Accountants doing tax returns from mountaintop retreats remain as rare as traveling sales reps calling on customers by videophone. Indeed, rather than dispersing work to homes, much of the evidence suggests that technology has increased the pressure on workers to share the common space.
On a recent visit to Sun Microsystems, in California's Silicon Valley, Fossum, of the Carlson School, found the employee cafeteria stocked with well-prepared food and open at all hours. The idea is to keep workers in the building, rather than stuck in lunch hour traffic jams, he said.
Witness the changing skyline of the Twin Cities in the past 30 years.

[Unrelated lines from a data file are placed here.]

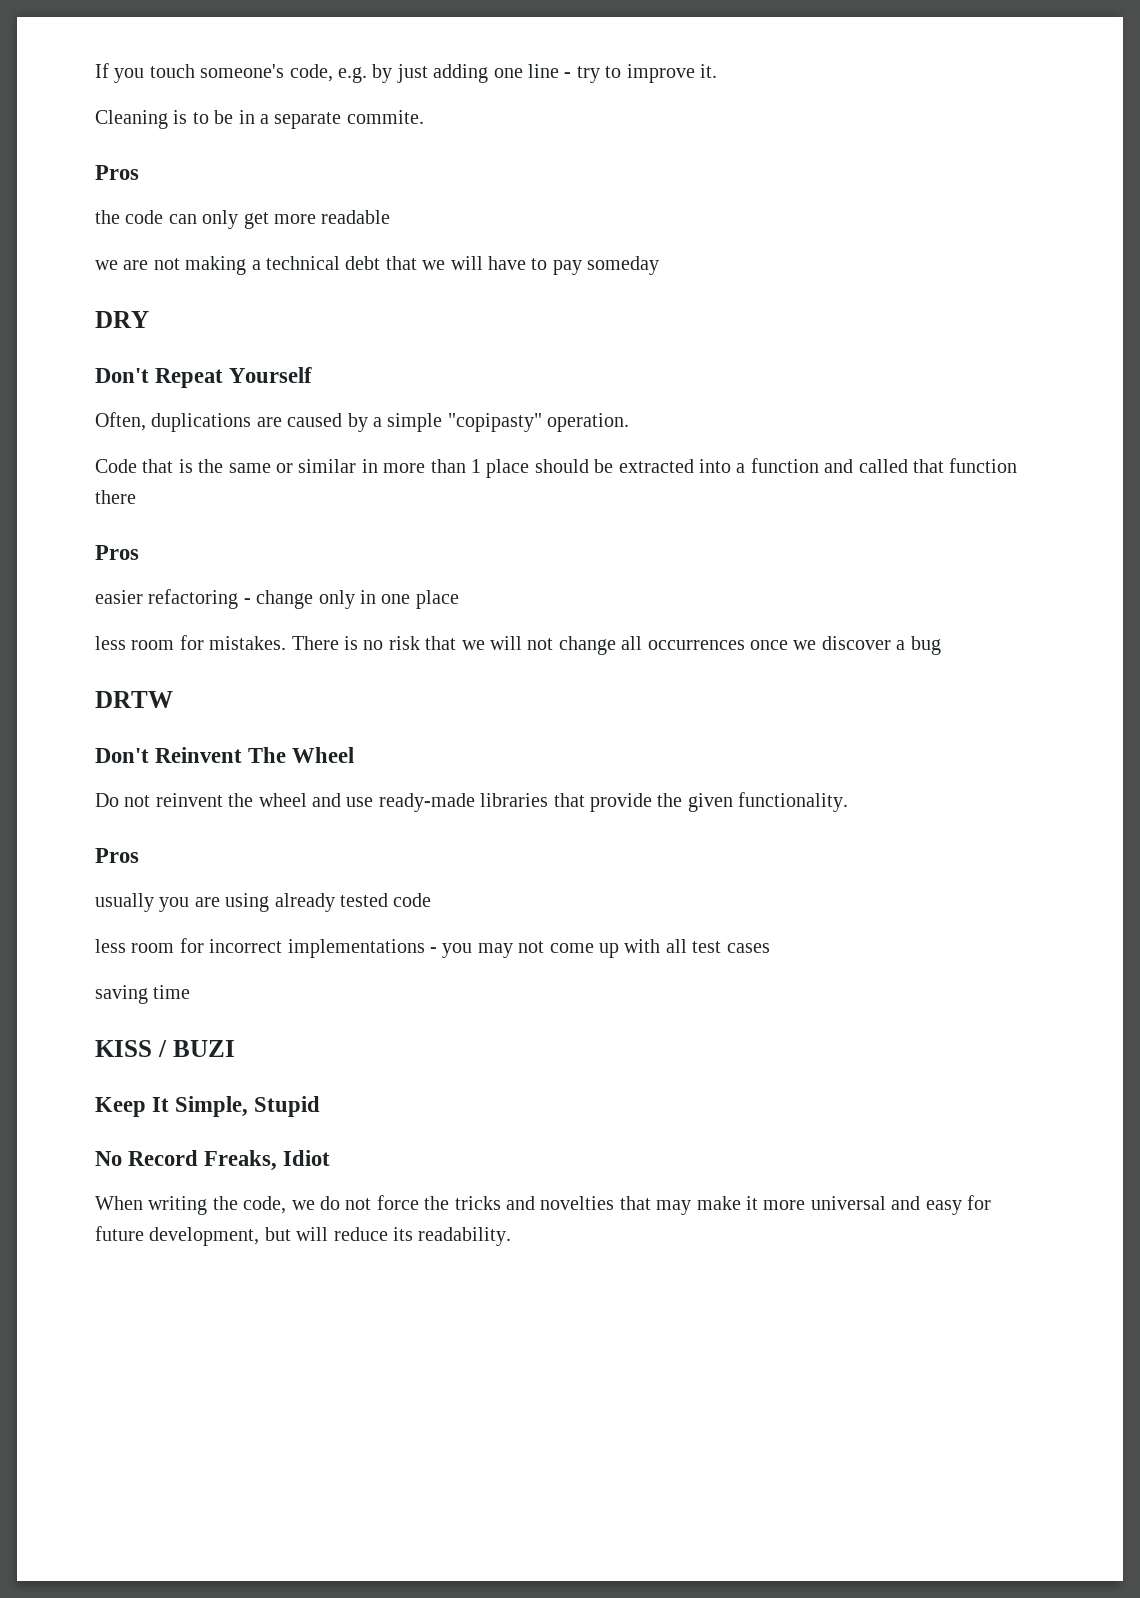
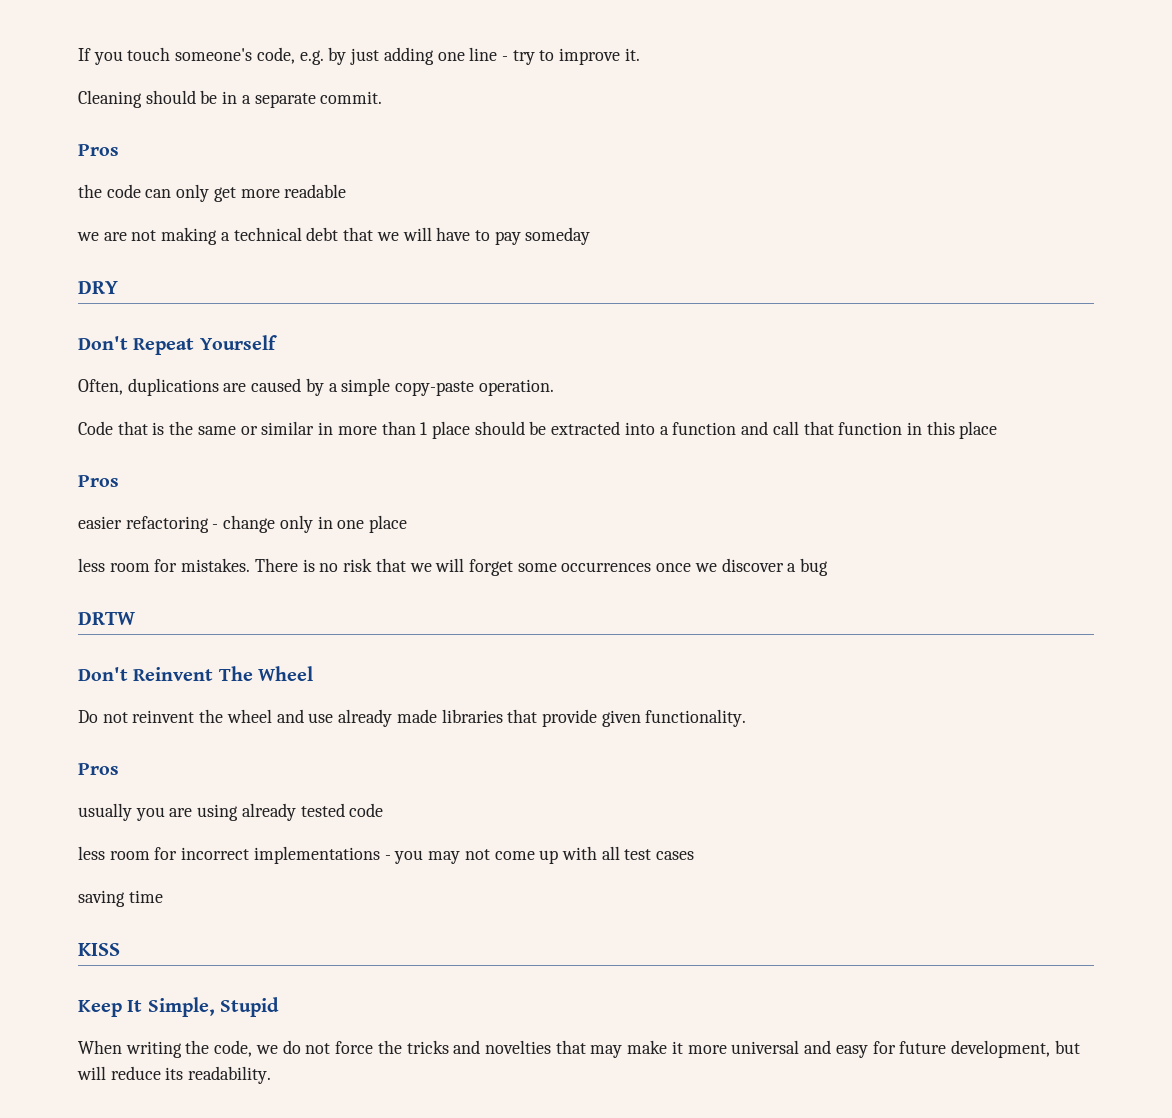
- Cleaning is to be in a separate commite.
+ Cleaning should be in a separate commit.
- Often, duplications are caused by a simple "copipasty" operation.
+ Often, duplications are caused by a simple copy-paste operation.
- Code that is the same or similar in more than 1 place should be extracted into a function and called that function there
+ Code that is the same or similar in more than 1 place should be extracted into a function and call that function in this place
- There is no risk that we will not change all occurrences once we discover a bug
+ There is no risk that we will forget some occurrences once we discover a bug
- Do not reinvent the wheel and use ready-made libraries that provide the given functionality.
+ Do not reinvent the wheel and use already made libraries that provide given functionality.
- KISS / BUZI
+ KISS
- No Record Freaks, Idiot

In the same era when technology has created the means of liberating workers from their desks, office construction has skyrocketed.
While factories once sprawled for acres in low-rise horizontal buildings filled with parts and finished goods, vertical office buildings now spring up, filled with ever-expanding ranks of white-collar workers, with computers tying them to the rest of the world and work cubicles linking them to one another.
To a degree, the workers may like it that way.
Economist John Schmitt says a study discovered that most of the New York City graphics designers using high-end computers for their work live within a mile or two of one another -- an area represented by only two postal ZIP codes.
"They like to see each other and talk to each other," Schmitt said. They, and others like them, seem to value an exchange of ideas more than the freedom to live 1,000 miles away from their company headquarters.